Recently – some time Monday morning, I think – the Guardian changed the linespacing in stories on its website. This gif compares the old linespacing (nicer looking, more generous) with the new linespacing (tighter, more cramped).

I think the new, tighter line spacing is just ugly. (At least on desktop – it’s more defensible on mobile.) But even if one likes the tighter spacing, one has to be disappointed at just how half-assedly they’ve done it. Look at the “drop cap” – that big capital O as the first letter of the story. In the old version, the drop cap is exactly the same height as four lines of text, and the fifth line snuggles in just below it. In the new version, the drop cap has stayed the same size, which is now kind of four-and-a-bit lines high, with an ugly gap below it until the sixth line starts. If you’re going to change the line spacing (and I think you shouldn’t!) at least be bothered to change the drop-cap size to match!

Anyway, this has been bothering me so much that I’ve written a userscript to fix it, which is available on Github. I think this brings back most of the old spacing.

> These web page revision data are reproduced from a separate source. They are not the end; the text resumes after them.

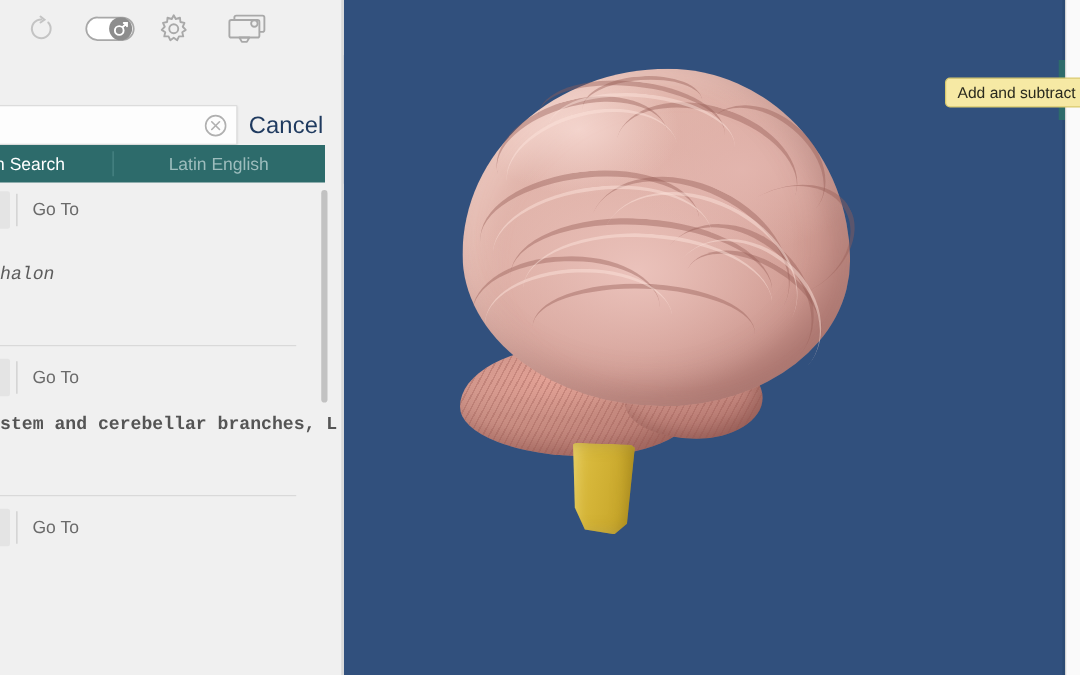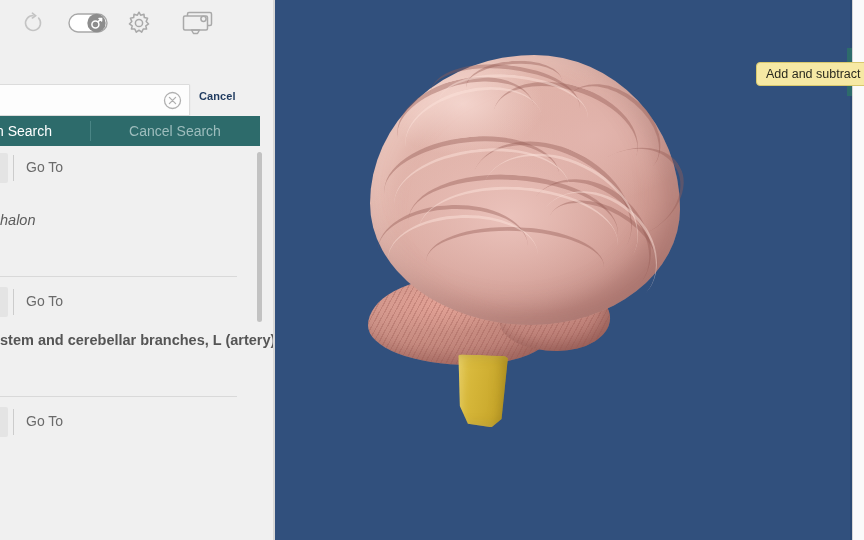--- a/index.html
+++ b/index.html
@@ -59,21 +59,21 @@
     font-size:14px; color:#4a4a4a;
     padding:0 8px 0 12px;
   }
   #clear-icon{
     width:26px; height:26px;
     display:flex; align-items:center; justify-content:center;
     margin-right:4px; cursor:pointer;
   }
   #cancel-btn{
     position:absolute; left:199px; top:6px;
-    font-size:11px; font-weight:bold;
+    font-size:19px; font-weight:normal;
     color:#1f3a5f; cursor:pointer;
     letter-spacing:0.1px;
   }
 
   
   #search-tabs{
     position:absolute; left:-80px; top:116px;
     width:340px; height:30px;
     background:#2d6b6b;
     display:flex;
@@ -110,21 +110,21 @@
     background:#e4e4e4; border-radius:2px;
   }
   .goto-sep{
     position:absolute; left:13px; top:8px;
     width:1px; height:26px; background:#cccccc;
   }
   .goto-label{
     position:absolute; left:26px; top:12px;
     font-size:14px; color:#6a6a6a; cursor:pointer;
   }
-  .result-body{ padding:0 0 0 0; }
+  .result-body{ padding:0 0 0 0;font-family:Liberation Mono, monospace; }
   .result-title{
     font-size:14.5px; color:#5c5c5c;
     line-height:18px;
     white-space:nowrap;
     padding-left:0;
   }
   .result-title.italic{ font-style:italic; }
   .result-title.bold{ font-weight:bold; color:#555555; }
   .result-sub{
     font-size:14px; color:#7a7a7a;
@@ -313,21 +313,21 @@
           <circle cx="9.5" cy="9.5" r="8"></circle>
           <path d="M6.4 6.4 L12.6 12.6 M12.6 6.4 L6.4 12.6" stroke-linecap="round"></path>
         </svg>
       </div>
     </div>
     <div id="cancel-btn">Cancel</div>
   </div>
 
   <div id="search-tabs">
     <div class="search-tab active">English Search</div>
-    <div class="search-tab inactive">Cancel Search</div>
+    <div class="search-tab inactive">Latin English</div>
   </div>
 
   <div id="results">
 
     <div class="result-item">
       <div class="result-head">
         <div class="result-thumb"></div>
         <div class="goto-sep"></div>
         <div class="goto-label">Go To</div>
       </div>

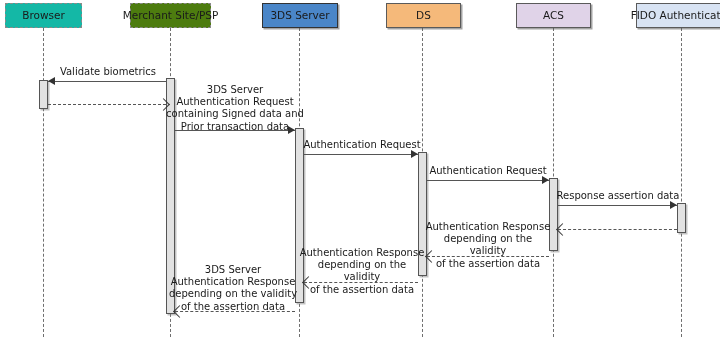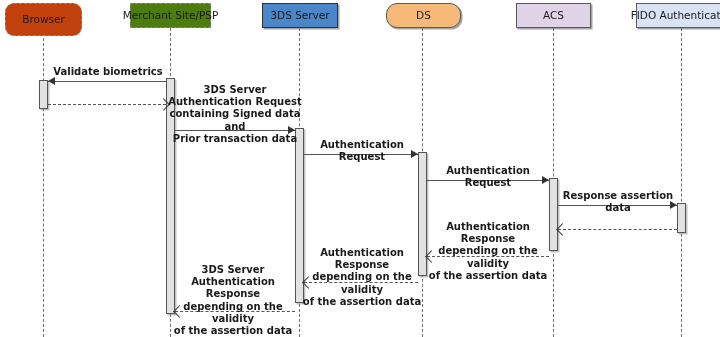--- a/index.html
+++ b/index.html
@@ -44,21 +44,21 @@
   .ah-open-right{
     width:8px;height:8px;border-top:1px solid #333;border-right:1px solid #333;
     transform:rotate(45deg);background:transparent;
   }
   .ah-open-left{
     width:8px;height:8px;border-bottom:1px solid #333;border-left:1px solid #333;
     transform:rotate(45deg);background:transparent;
   }
   .msglabel{
     position:absolute;font-size:10px;color:#1a1a1a;line-height:1.22;
-    text-align:center;white-space:pre-line;font-weight:bold;
+    text-align:center;white-space:pre-line;
   }
 </style>
 </head>
 <body>
 
 <div id="canvas">
     <div class="lifeline" style="left: 43px; top: 28px; height: 309px;"></div>
     <div class="lifeline" style="left: 170px; top: 28px; height: 309px;"></div>
     <div class="lifeline" style="left: 299px; top: 28px; height: 309px;"></div>
     <div class="lifeline" style="left: 422px; top: 28px; height: 309px;"></div>
@@ -101,19 +101,19 @@
     <div class="arrowhead ah-open-left" style="top: 278px; left: 304px;"></div>
     <div class="msglabel" style="left: 298px; top: 247px; width: 128px;">Authentication Response
 depending on the validity
 of the assertion data</div>
     <div class="msgline dash" style="left: 175px; top: 311px; width: 120px;"></div>
     <div class="arrowhead ah-open-left" style="top: 307px; left: 175px;"></div>
     <div class="msglabel" style="left: 166px; top: 264px; width: 134px;">3DS Server
 Authentication Response
 depending on the validity
 of the assertion data</div>
-    <div class="participant p-dashed" style="left: 5px; top: 3px; width: 77px; height: 33px; background: #c2410c; border-color: rgb(138, 138, 138); border-radius: 9px;">Browser</div>
+    <div class="participant p-dashed" style="left: 5px; top: 3px; width: 77px; height: 25px; background: #14b8a6; border-color: rgb(138, 138, 138);">Browser</div>
     <div class="participant p-dashed" style="left: 130px; top: 3px; width: 81px; height: 25px; background: #4d7c0f; border-color: rgb(138, 138, 138);">Merchant Site/PSP</div>
     <div class="participant p-solid" style="left: 262px; top: 3px; width: 76px; height: 25px; background: rgb(74, 134, 200); border-color: rgb(51, 51, 51);">3DS Server</div>
-    <div class="participant p-solid" style="left: 386px; top: 3px; width: 75px; height: 25px; background: rgb(245, 185, 122); border-color: rgb(90, 90, 90); border-radius: 11px;">DS</div>
+    <div class="participant p-solid" style="left: 386px; top: 3px; width: 75px; height: 25px; background: rgb(245, 185, 122); border-color: rgb(90, 90, 90);">DS</div>
     <div class="participant p-solid" style="left: 516px; top: 3px; width: 75px; height: 25px; background: rgb(224, 211, 232); border-color: rgb(90, 90, 90);">ACS</div>
     <div class="participant p-solid" style="left: 636px; top: 3px; width: 90px; height: 25px; background: rgb(216, 227, 243); border-color: rgb(90, 90, 90);">FIDO Authenticator</div>
   </div>
 
 </body></html>

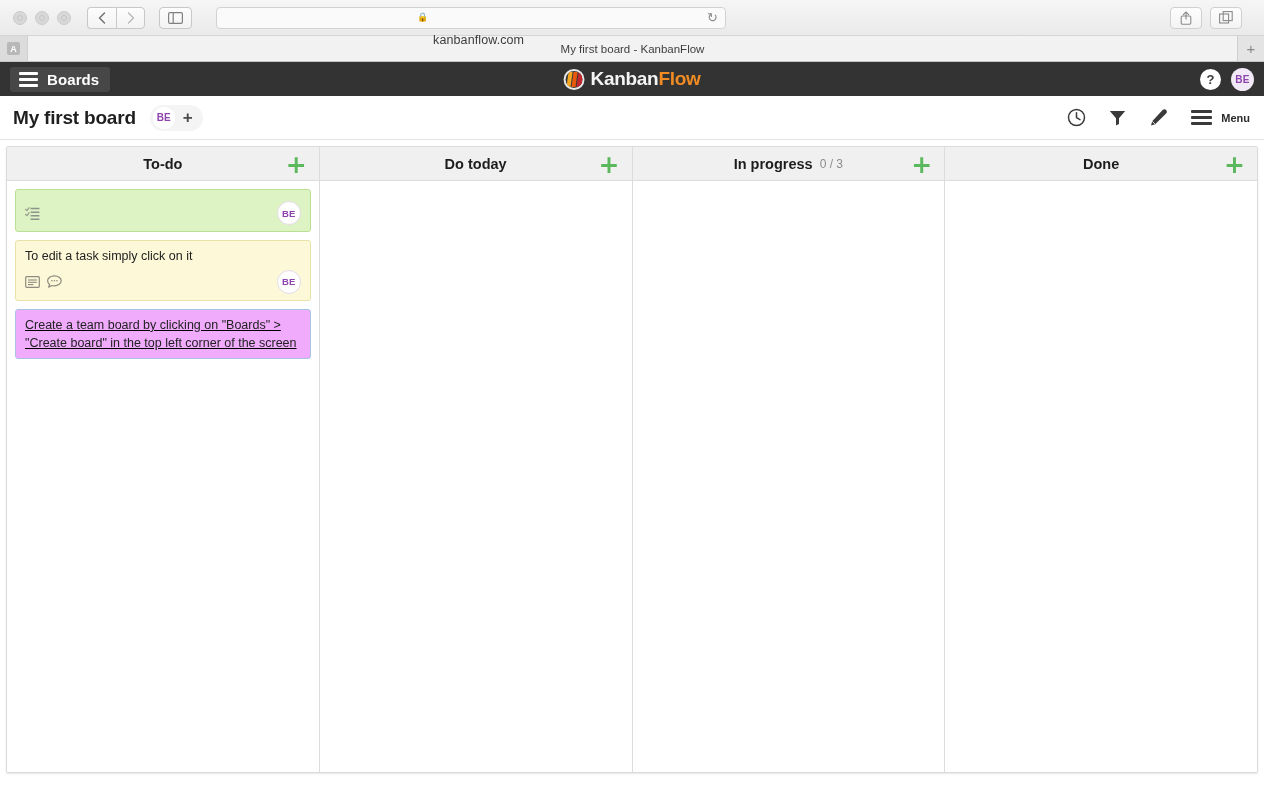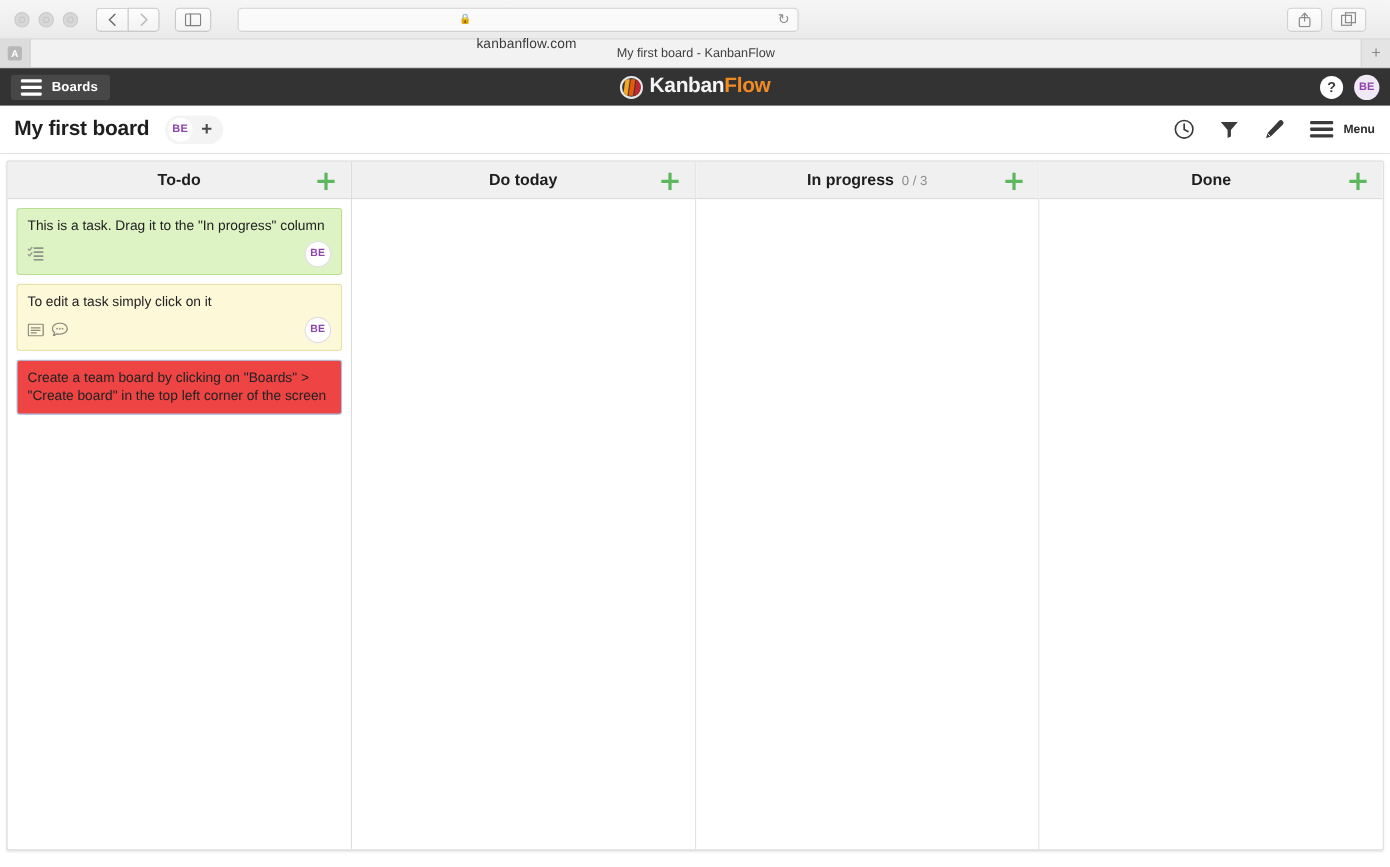--- a/index.html
+++ b/index.html
@@ -185,21 +185,21 @@
     width: 19px;
   }
   .hamburger span {
     display: block;
     height: 3px;
     background: #ffffff;
     border-radius: 1px;
   }
   .boards-label {
     color: #ffffff;
-    font-size: 12px;
+    font-size: 15px;
     font-weight: bold;
     letter-spacing: 0.1px;
   }
   .brand {
     position: absolute;
     left: 50%;
     transform: translateX(-50%);
     display: flex;
     align-items: center;
     gap: 6px;
@@ -425,21 +425,21 @@
     background: #ffffff;
     border: 1px solid #e3dbe8;
     color: #8e44ad;
     font-size: 9.5px;
     font-weight: bold;
     display:flex;align-items:center;justify-content:center;
     letter-spacing: 0.2px;
   }
   .card-green { background: #ddf3c4; border-color: #b9df95; }
   .card-yellow { background: #fcf8d8; border-color: #e8e1a8; }
-  .card-blue { background: #ef4444; border-color: #a7c4e4; }
+  .card-blue { background: #f0abfc; border-color: #a7c4e4; text-decoration: underline; }
 </style>
 </head>
 <body>
 
 <div class="browser-chrome">
   <div class="toolbar">
     <div class="traffic-lights">
       <span class="traffic"></span>
       <span class="traffic"></span>
       <span class="traffic"></span>
@@ -561,21 +561,20 @@
 
 <div class="board-wrap">
   <div class="board" id="board">
       <div class="column">
         <div class="col-header">
           <span class="col-title">To-do</span>
           <span class="col-add">+</span>
         </div>
         <div class="col-body">
           <div class="card card-green">
-            <div class="card-text">This is a task. Drag it to the "In progress" column</div>
             <div class="card-footer">
               <div class="card-icons">
                 <span style="display: inline-flex;">
     <svg width="15" height="13" viewBox="0 0 15 13">
       <path d="M0.6 2.4 L2 3.6 L4 0.8" fill="none" stroke="#9aa090" stroke-width="1.3" stroke-linecap="round" stroke-linejoin="round"></path>
       <path d="M0.6 7.4 L2 8.6 L4 5.8" fill="none" stroke="#9aa090" stroke-width="1.3" stroke-linecap="round" stroke-linejoin="round"></path>
       <line x1="5.6" y1="1.6" x2="14.4" y2="1.6" stroke="#8d938a" stroke-width="1.5"></line>
       <line x1="5.6" y1="5.2" x2="14.4" y2="5.2" stroke="#8d938a" stroke-width="1.5"></line>
       <line x1="5.6" y1="8.8" x2="14.4" y2="8.8" stroke="#8d938a" stroke-width="1.5"></line>
       <line x1="5.6" y1="12.2" x2="14.4" y2="12.2" stroke="#8d938a" stroke-width="1.5"></line>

If you haven’t used userscripts before, they’re little programs that modify the appearance of webpages in your browser. (My favourite is this one that displays race statistics during the Tour de France.) You’ll need to install a userscript manager to use them – you’re probably on Chrome, so can use Violentmonkey; I’m weird and use Safari, so have Userscripts.

I should also say that I’ve never written a userscript before – or any Javascript at all. But cowriting this with ChatGPT made it dead easy. I’m surprised how quickly ChatGPT has become the answer to “How can I write some code that’s a bit outside what I know how to do?” (See also finding the longest articles in the LRB.) Anecdotally, this is by far the biggest use case of the new suite of AI tools among the people I talk to about this kind of thing. (Illustrations for Substack posts is the other. I don’t know anyone who regularly uses ChatGPT to actually write text for them yet.)